Fetch Data from APIs

On this page

Pull data from external APIs into your DuckLake pipeline. The runtime handles pagination, retries, and incremental state — your lib function handles the API-specific I/O. SQL handles the transformation.

The pattern

Every API integration follows the same structure:

  1. API dict — declares auth, endpoints, rate limits, pagination
  2. Starlark fetch() — calls the API, parses responses, returns rows
  3. Raw SQL model — fetches with API column names
  4. Staging SQL model — transforms: casts types, renames, pivots, expands JSON
lib/my_api.star          → I/O logic
models/raw/data.sql      → FROM my_api('resource')
models/staging/data.sql   → SELECT ... FROM raw.data (transformation)

Quick start

1. Create a lib function

# lib/my_api.star
API = {
    "base_url": "https://api.example.com",
    "auth": {"env": "MY_API_KEY"},
    "fetch": {
        "args": ["resource"],
        "page_size": 100,
        "dynamic_columns": True,
    },
}

def fetch(resource, page):
    resp = http.get("/v1/" + resource, params={
        "limit": page.size,
        "cursor": page.cursor,
    })
    if not resp.ok:
        fail("API error: " + str(resp.status_code))

    data = resp.json
    return {"rows": data["items"], "next": data.get("next_cursor")}

2. Write SQL models

Raw — fetch with API column names:

-- models/raw/users.sql
-- @kind: table

SELECT id, name, email, metadata::JSON AS metadata
FROM my_api('users')

Staging — transform in SQL:

-- models/staging/users.sql
-- @kind: table

SELECT
    id::BIGINT AS id,
    name,
    LOWER(email) AS email,
    metadata->>'$.city' AS city
FROM raw.users

3. Run

ondatrasql run

Both models participate in the DAG. The staging model runs automatically after the raw model.

SQL casts control the API

With dynamic_columns: True, the runtime extracts column names and types from your SELECT casts via DuckDB AST. These are passed to fetch() as the columns kwarg:

SQLType passed to blueprintUse case
amount::DECIMAL"number"Numeric field
count::INTEGER"integer"Integer field
items::JSON"array"Structured data (arrays, objects)
name (no cast)"string"String (default)

Blueprints can use this to adapt their API requests. For example, the GAM blueprint splits columns into dimensions (string) and metrics (numeric) based on cast type.

Pagination patterns

The runtime calls fetch() in a loop until "next" is None. Your blueprint owns the pagination logic:

Cursor-based

def fetch(resource, page):
    params = {"limit": page.size}
    if page.cursor:
        params["starting_after"] = page.cursor

    resp = http.get("/v1/" + resource, params=params)
    data = resp.json

    next_cursor = None
    if data.get("has_more") and len(data["data"]) > 0:
        next_cursor = data["data"][-1]["id"]

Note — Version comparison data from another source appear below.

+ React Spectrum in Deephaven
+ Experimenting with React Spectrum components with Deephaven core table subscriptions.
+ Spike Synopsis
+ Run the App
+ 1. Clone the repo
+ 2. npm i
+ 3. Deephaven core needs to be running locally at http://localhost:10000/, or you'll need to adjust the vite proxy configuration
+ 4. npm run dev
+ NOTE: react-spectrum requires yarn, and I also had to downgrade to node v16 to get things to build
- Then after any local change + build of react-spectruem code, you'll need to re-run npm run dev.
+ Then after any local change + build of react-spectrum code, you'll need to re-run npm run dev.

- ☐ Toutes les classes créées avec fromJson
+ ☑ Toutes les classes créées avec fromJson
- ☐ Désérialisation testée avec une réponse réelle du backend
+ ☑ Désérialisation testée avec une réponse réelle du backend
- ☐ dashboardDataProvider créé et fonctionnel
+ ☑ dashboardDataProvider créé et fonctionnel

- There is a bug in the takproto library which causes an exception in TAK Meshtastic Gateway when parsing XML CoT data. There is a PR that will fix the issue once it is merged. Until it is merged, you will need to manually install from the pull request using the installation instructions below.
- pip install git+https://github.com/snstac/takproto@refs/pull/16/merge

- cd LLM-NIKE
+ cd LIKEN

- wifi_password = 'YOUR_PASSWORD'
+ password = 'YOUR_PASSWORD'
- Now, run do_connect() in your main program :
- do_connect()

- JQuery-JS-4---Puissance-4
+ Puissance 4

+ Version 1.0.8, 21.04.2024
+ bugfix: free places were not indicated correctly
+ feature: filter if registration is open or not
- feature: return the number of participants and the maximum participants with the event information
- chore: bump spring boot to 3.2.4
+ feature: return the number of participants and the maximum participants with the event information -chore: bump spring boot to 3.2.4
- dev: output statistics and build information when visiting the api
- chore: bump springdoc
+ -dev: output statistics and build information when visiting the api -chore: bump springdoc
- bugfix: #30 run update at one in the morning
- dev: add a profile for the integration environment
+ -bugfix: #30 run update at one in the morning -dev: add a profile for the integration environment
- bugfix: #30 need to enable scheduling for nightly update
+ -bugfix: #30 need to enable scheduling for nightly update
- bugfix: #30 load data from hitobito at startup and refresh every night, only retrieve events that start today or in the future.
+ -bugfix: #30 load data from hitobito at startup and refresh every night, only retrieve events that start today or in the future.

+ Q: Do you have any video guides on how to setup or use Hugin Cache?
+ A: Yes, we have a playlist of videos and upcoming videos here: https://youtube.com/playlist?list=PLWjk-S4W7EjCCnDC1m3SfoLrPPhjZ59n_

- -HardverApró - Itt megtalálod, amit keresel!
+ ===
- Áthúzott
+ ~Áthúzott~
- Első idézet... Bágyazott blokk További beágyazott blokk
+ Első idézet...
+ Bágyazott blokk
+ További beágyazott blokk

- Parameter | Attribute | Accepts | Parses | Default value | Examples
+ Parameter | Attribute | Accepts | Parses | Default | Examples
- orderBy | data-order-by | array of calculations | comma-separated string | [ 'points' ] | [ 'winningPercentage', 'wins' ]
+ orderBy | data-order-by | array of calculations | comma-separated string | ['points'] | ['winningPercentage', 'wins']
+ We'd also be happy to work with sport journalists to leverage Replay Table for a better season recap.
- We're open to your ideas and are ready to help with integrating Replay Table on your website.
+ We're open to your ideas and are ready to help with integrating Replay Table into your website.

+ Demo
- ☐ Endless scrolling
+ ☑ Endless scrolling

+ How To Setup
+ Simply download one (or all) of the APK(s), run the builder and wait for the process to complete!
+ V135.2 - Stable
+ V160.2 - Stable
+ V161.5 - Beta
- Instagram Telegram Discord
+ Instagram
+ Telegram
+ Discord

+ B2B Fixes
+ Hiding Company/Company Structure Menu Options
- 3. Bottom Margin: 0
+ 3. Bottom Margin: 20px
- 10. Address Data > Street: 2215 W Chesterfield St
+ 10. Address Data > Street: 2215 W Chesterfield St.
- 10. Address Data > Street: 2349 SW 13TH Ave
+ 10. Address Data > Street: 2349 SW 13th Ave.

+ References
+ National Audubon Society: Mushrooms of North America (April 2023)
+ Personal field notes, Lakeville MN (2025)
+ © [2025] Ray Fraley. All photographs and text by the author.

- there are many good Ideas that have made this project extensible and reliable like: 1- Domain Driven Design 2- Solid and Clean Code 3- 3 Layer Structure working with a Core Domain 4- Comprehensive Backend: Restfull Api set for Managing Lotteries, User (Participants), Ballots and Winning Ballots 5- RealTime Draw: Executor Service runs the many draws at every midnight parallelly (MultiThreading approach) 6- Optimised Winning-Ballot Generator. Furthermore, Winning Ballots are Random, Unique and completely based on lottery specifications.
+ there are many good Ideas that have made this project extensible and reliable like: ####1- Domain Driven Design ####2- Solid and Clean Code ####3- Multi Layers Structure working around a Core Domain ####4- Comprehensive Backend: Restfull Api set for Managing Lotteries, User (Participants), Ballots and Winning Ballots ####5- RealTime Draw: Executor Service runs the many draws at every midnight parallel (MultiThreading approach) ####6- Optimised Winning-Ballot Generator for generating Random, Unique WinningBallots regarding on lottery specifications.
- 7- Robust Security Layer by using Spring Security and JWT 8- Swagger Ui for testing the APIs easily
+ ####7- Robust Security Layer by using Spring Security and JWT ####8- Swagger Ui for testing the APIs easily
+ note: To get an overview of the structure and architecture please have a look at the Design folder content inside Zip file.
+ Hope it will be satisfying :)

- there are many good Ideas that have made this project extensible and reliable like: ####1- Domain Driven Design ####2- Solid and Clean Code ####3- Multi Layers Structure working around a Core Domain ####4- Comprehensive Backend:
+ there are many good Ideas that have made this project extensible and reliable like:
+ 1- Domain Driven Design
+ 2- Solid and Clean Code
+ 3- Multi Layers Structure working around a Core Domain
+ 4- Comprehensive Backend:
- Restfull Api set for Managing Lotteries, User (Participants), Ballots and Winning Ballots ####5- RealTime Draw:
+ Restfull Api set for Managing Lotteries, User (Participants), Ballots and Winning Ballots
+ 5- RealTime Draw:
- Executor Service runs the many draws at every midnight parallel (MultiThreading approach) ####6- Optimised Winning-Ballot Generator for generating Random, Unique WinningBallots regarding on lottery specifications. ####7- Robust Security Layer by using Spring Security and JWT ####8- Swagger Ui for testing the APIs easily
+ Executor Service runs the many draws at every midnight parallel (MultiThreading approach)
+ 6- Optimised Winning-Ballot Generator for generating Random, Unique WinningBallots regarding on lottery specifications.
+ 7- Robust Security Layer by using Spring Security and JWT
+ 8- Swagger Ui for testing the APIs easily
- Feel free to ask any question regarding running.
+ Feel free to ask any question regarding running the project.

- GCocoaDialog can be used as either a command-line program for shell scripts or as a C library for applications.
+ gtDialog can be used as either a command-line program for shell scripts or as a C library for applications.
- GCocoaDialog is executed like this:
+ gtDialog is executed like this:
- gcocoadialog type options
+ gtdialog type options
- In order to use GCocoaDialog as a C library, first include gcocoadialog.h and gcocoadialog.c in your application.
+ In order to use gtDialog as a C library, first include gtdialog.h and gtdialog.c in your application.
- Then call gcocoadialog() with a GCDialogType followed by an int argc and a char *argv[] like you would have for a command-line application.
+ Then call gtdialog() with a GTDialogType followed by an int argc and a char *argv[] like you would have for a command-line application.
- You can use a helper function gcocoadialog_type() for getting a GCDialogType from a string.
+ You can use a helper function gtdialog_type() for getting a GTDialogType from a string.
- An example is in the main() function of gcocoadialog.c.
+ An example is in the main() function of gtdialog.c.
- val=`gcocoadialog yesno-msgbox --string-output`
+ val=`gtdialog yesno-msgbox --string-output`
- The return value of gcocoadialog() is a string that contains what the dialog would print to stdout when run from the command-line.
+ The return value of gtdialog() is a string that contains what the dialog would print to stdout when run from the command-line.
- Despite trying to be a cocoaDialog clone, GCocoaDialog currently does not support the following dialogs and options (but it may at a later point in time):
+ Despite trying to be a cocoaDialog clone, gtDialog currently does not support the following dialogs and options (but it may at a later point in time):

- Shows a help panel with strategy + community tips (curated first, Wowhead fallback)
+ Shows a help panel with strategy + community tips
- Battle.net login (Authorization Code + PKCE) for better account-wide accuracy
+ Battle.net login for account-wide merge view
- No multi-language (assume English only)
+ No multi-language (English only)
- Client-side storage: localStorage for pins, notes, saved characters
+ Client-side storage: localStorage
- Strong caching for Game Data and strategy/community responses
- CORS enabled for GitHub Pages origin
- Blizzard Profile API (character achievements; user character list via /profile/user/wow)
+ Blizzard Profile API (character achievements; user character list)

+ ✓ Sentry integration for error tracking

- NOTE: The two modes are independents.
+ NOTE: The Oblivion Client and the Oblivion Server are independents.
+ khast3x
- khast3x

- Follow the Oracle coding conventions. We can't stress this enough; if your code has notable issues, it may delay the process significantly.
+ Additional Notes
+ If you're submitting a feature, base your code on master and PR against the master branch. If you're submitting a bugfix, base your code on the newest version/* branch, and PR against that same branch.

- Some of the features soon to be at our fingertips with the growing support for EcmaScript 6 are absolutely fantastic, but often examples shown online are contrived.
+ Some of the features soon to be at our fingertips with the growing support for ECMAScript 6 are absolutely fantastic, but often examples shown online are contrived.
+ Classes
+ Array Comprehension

    return {"rows": data["data"], "next": next_cursor}

Offset-based

def fetch(resource, page):
    offset = page.cursor or 0
    resp = http.get("/v1/" + resource, params={"limit": page.size, "offset": offset})
    rows = resp.json["items"]
    next_offset = offset + page.size if len(rows) == page.size else None
    return {"rows": rows, "next": next_offset}

Date-range

Fetch one time window per page:

def fetch(series, page):
    cursor_date = start_date if page.cursor == None else page.cursor
    end_date = min(_add_days(cursor_date, 365), yesterday)

    resp = http.get("/data/" + series + "/" + cursor_date + "/" + end_date)
    rows = [{"date": obs["date"], "value": obs["value"]} for obs in resp.json]

    next_cursor = _next_day(end_date) if end_date < yesterday else None
    return {"rows": rows, "next": next_cursor}

Complex state (JSON cursor)

When you need to carry multiple values between pages:

next_cursor = json.encode({"url": fetch_url, "token": next_token, "series_idx": 3})
# On next page:
state = json.decode(page.cursor)

Nested and structured data

APIs return nested JSON. Blueprints return it as-is — SQL handles expansion in a downstream model.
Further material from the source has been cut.